What else could be failing?

Thank you for any hint!

P.S.: A good hint would be how to know if my kernel is discarding those packets. I have no firewall set up.

----------

## Ant P.

You shouldn't need to manually add any routes. Try it without that if you haven't already done so.

Also you might want to see whether other multicast stuff (e.g. avahi) works first.

----------

## Azdo

You are right, Ant_P. No other routing needed. I indeed tried my multicast setup with VLC and it worked fine, so it's working for my system.

I found a code snippet at http://www.tenouk.com/Module41c.html implementing a multicast client and server. I could narrow down the problem to my program. For the snippet, I can see with Wireshark that join requests to the multicast group are sent. This is not happening for my program. The only difference is that my program tries to join 224.0.0.1 while the snippet does it to 226.0.0.1.
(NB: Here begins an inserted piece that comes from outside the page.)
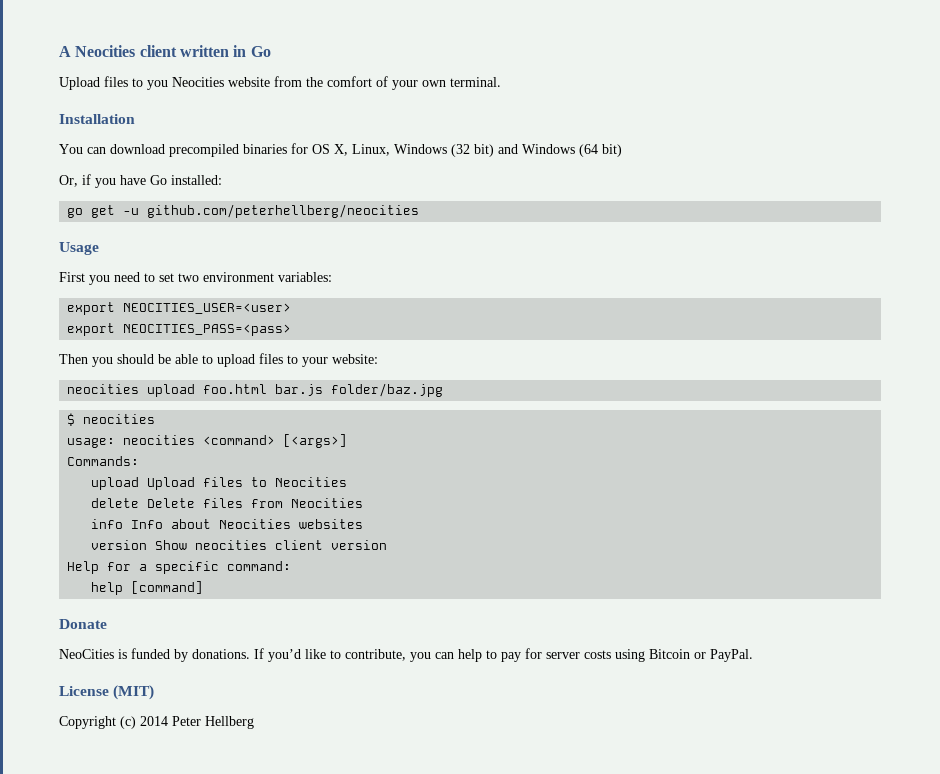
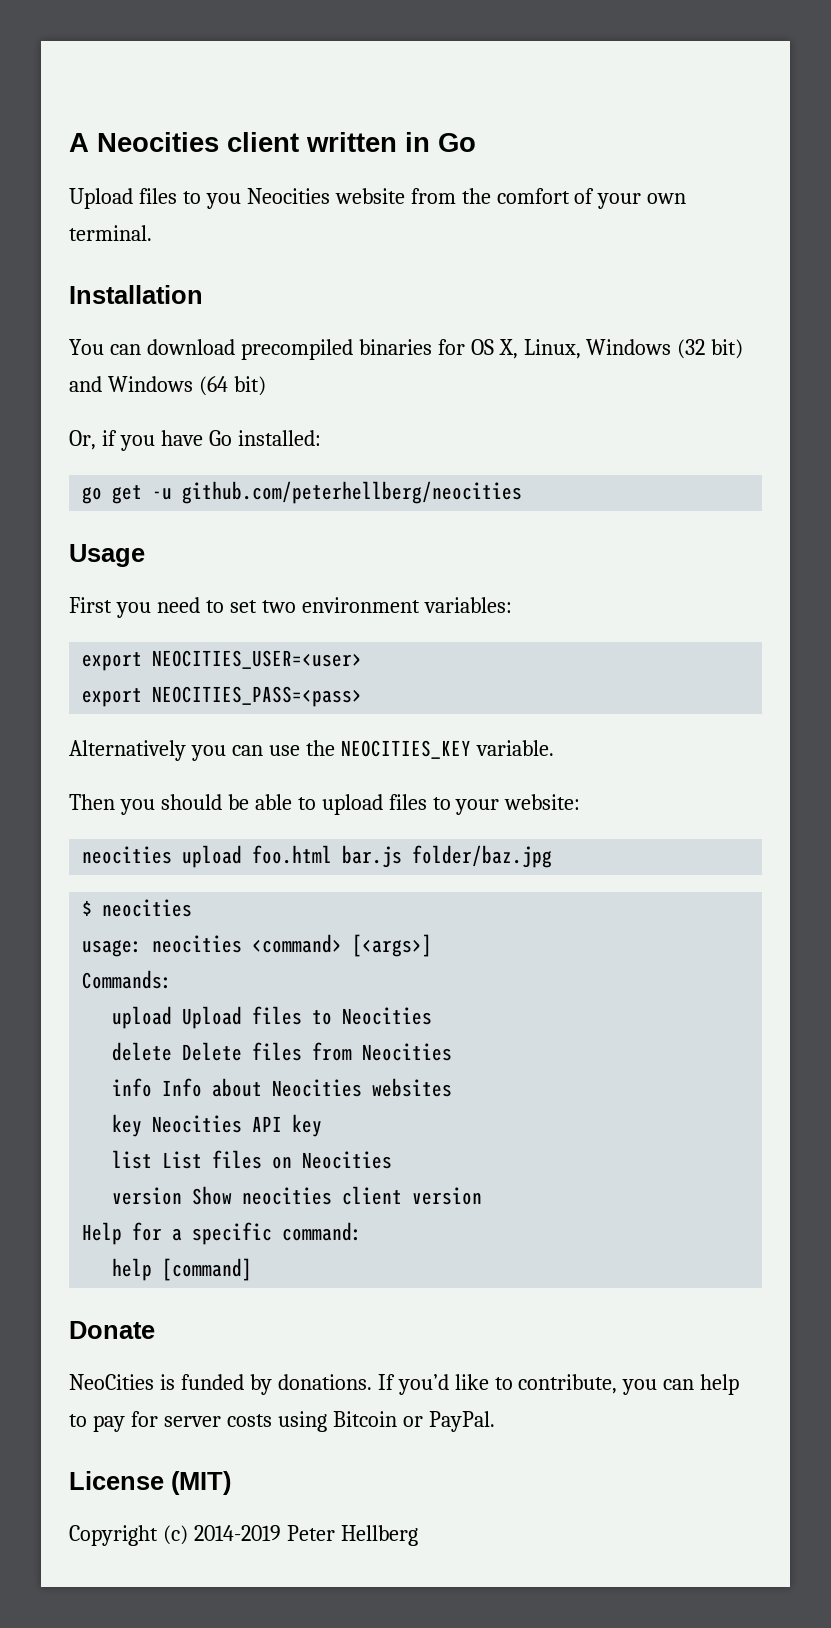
(292, 330) none -> [69,740,554,761] // Alternatively you can use the NEOCITIES_KEY variable.
(364, 524) none -> [112,1114,323,1137] [112,1150,393,1169] // key Neocities API key // list List files on Neocities
[140,716,168,726] 2014 -> [193,1525,281,1541] 2014-2019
This is very weird, 224.0.0.1 should be a valid multicast address and furthermore, the socket option function doesn't return any error. What could be happening?

----------

## Azdo

Ooops, I think I have a big problem. Following the weird behaviour of the 224.0.0.1, I arrived to this page of the multicast HowTo that says that addresses from 224.0.0.0 to 224.0.0.255 are reserved for local administrative purposes, so they are "never" forwarded by multicast routers, http://tldp.org/HOWTO/Multicast-HOWTO-2.html

It seems I have to talk with the writers of the server for them to change the multicast address they are using to stream their data or make a ssh tunneling hack in order to feed my program.

----------

## Azdo

What I have to do in order to route the packets sent to 224.0.0.1 to 226.0.0.1? I don't know if I have to use route or iptables. I fail to set the correct parameters to accomplish this.

----------